Shield was born in the village of Swalwell on 5 March 1748 and baptized in this church. The house in which he was born, opposite the Three Tuns pub (now in Low Fell), was demolished in 1936. Apprenticed to a boat builder, Shield studied music with Newcastle-born composer and church organist, Charles Avison (1709-1770), was heard playing violin by Italian composer and violinist Felice Giardini (1716-1796) and encouraged to take up music professionally.
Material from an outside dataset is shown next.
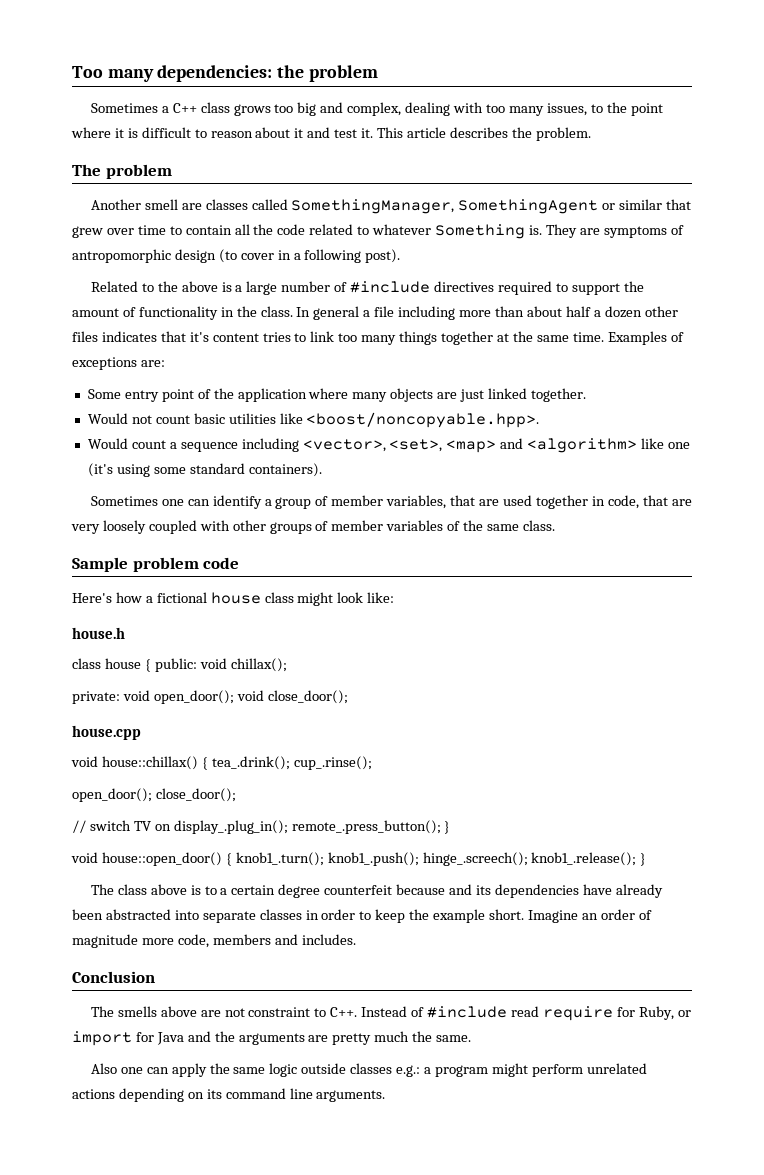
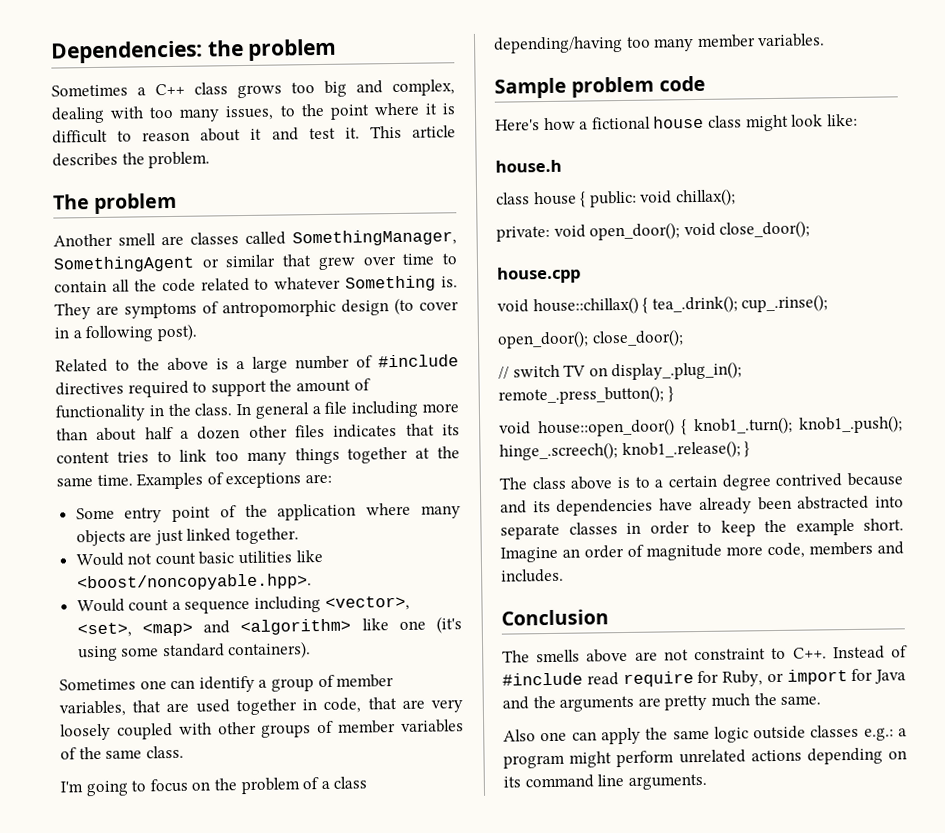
[72,65,273,82] Too many dependencies: -> [51,40,203,64] Dependencies:
[189,332,209,342] it's -> [441,424,460,436] its
(555, 525) none -> [60,776,368,797] [493,33,826,54] // I'm going to focus on the problem of a class depending/having too many member variables.
[324,885,393,895] counterfeit -> [775,473,843,487] contrived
On Giardini’s invitation, he became a member of the Italian Opera (aka The Haymarket Opera House / His Majesty’s Theatre) in London and one of London’s leading viola players. He was also a friend of Haydn. He wrote many successful pieces and songs, and in 1817 was appointed Master of the King’s Musick.
Shield’s main claim to fame, however, is that it has now been proven he wrote the tune of “Auld Lang Syne”. It was supposed that Robert Burns, who wrote the words, had also written the music, basing it on a folk song. Indeed, Burns claimed to have written it in 1788, inspired by a man singing in a pub. Recent research shows, however, that the tune comes from the Overture to Rosina, a music drama written by Shield five years earlier.
The original score for Rosina is in Gateshead Central Public Library. He also provided the music for another Burns song: “Comin’ Thro the Rye”. Shield died at his home in Berners Street on 25 January 1829 and is buried in Westminster Abbey.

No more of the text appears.